> [EXTRACTED ENTRIES]
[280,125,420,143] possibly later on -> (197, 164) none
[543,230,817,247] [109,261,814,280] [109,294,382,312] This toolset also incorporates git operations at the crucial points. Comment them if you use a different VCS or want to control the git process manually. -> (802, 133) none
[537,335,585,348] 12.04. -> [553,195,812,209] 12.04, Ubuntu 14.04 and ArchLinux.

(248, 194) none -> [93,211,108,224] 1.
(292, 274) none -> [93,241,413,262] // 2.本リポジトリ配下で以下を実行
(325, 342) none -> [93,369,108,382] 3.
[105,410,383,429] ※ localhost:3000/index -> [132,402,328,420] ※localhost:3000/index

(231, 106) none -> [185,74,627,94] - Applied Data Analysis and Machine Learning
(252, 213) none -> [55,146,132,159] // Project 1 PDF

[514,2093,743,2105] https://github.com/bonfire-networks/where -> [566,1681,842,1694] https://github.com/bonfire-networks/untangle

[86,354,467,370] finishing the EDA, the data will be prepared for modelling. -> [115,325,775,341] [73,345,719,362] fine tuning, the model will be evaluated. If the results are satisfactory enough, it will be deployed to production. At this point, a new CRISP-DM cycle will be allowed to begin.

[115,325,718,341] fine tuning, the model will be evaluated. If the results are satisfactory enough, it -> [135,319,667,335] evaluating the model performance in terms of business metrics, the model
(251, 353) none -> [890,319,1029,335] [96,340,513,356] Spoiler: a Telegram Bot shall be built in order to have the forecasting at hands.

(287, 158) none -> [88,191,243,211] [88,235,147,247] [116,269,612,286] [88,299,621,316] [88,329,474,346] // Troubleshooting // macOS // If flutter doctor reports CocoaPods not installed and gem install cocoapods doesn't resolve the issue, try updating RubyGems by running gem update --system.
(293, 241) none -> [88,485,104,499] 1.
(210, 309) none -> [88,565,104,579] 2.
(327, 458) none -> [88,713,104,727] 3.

> [EXERCISE GOAL] When a line in the records above contains the word "will", copy it.

> [ANSWER SECTION]
[86,354,467,370] finishing the EDA, the data will be prepared for modelling. -> [115,325,775,341] [73,345,719,362] fine tuning, the model will be evaluated. If the results are satisfactory enough, it will be deployed to production. At this point, a new CRISP-DM cycle will be allowed to begin.
[115,325,718,341] fine tuning, the model will be evaluated. If the results are satisfactory enough, it -> [135,319,667,335] evaluating the model performance in terms of business metrics, the model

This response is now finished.